Etrange que Nissan présente aujourd’hui son clone de Kangoo vu que ce dernier va bientôt être remplacé. Cependant, ce n’est pas une première car la marque japonaise avait proposé un tel modèle baptisé Kubistar il y a plus d’une décennie. Nous en étions alors à la première génération du ludospace Renault et les deux partenaires avaient rapidement préféré bande à part. Une démarche pas forcément idéale sur le plan économique ce qui les conduit à faire de nouveau cause commune. Même si le Kangoo actuel sera remplacé l’année prochaine comme signalé en tête d’article, il sert en de base au nouveau NV250 qui se distingue exclusivement par sa calandre spécifique.

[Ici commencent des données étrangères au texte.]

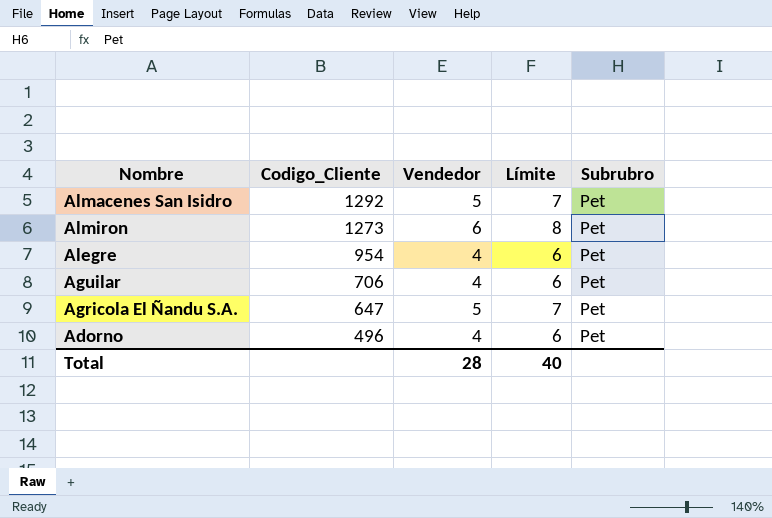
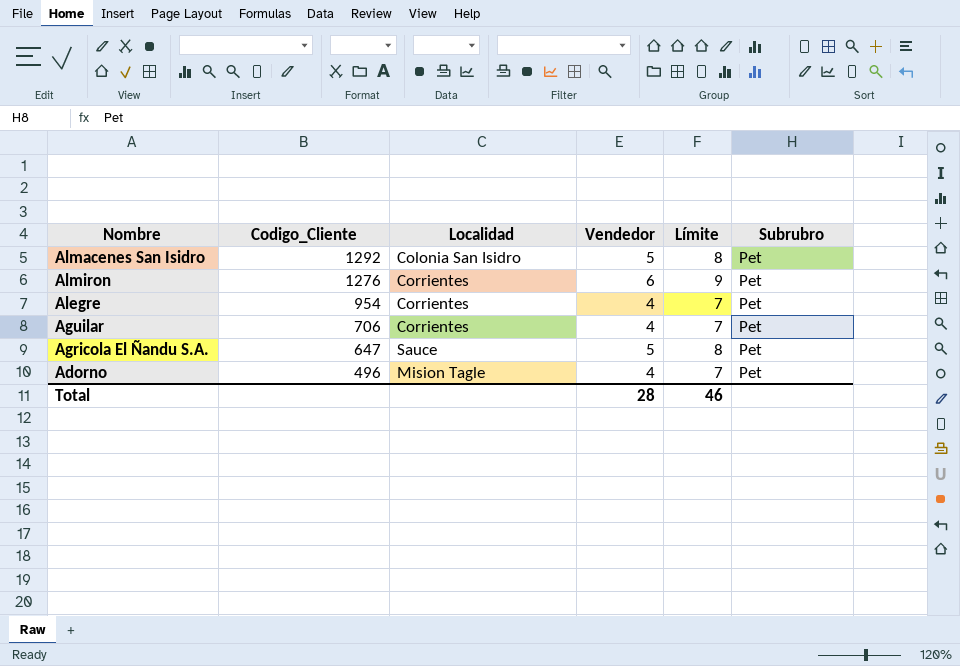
column Localidad | position: none -> 3
column Límite | formula: [Vendedor] + 2 -> [Vendedor] + 3
Almiron | Codigo_Cliente: 1273 -> 1276
Total | Límite: 40 -> 46

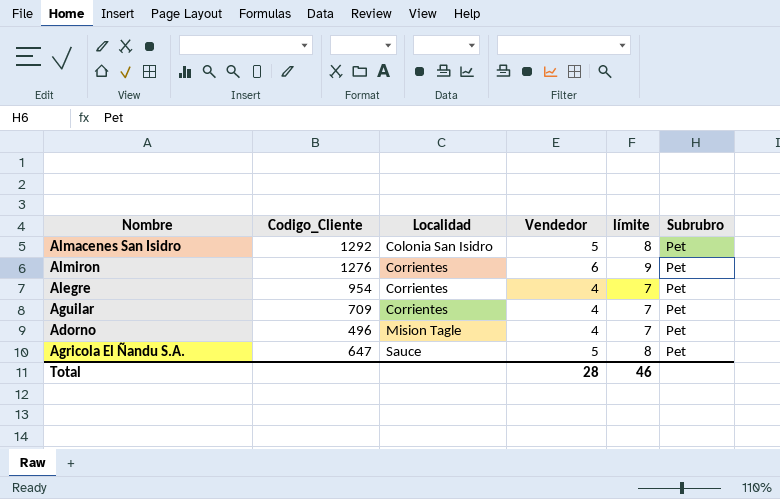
row order: Codigo_Cliente descending -> Localidad ascending
column name: Límite -> límite
Aguilar | Codigo_Cliente: 706 -> 709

Hormis le logo sur le volant, l’habitacle est repris sans le moindre changement. L’opération de rebadgeage se révèle donc encore plus basique que sur le Citan de Mercedes qui utilise également les mêmes soubassements mais profite d’une planche de bord remaniée et d’une carrosserie un peu plus modifée. Fabriqué en France à Maubeuge et livré à partir de septembre 2019, ce NV250 vise une clientèle professionnelle qui n’achète pas en premier une voiture mais une gamme de services, ceci expliquant cela. Il sera néanmoins disponible pour les particuliers avec une seule longueur de 4.28 m alors que la version utilitaire est aussi disponible en version rallongée à 4.67 m.

Côté moteurs, ce sera vite fait, seul le diesel 1.5 BluedCi est proposé, en 80, 95 et 115 ch. Contrairement à son compatriote Toyota ProAce City Verso, clone des Citroën Berlingo, Peugeot Rifter et Opel Combo, ce japonais fera l’impasse sur l’essence. Il ne sera également pas proposé en électrique contrairement au Kangoo et au E-NV200, l’autre ludospace de Nissan. Mais ce NV250 compte avant tout sur son pragmatisme comme le confirme sa garantie de 5 ans toutefois limitée à 160 000 km.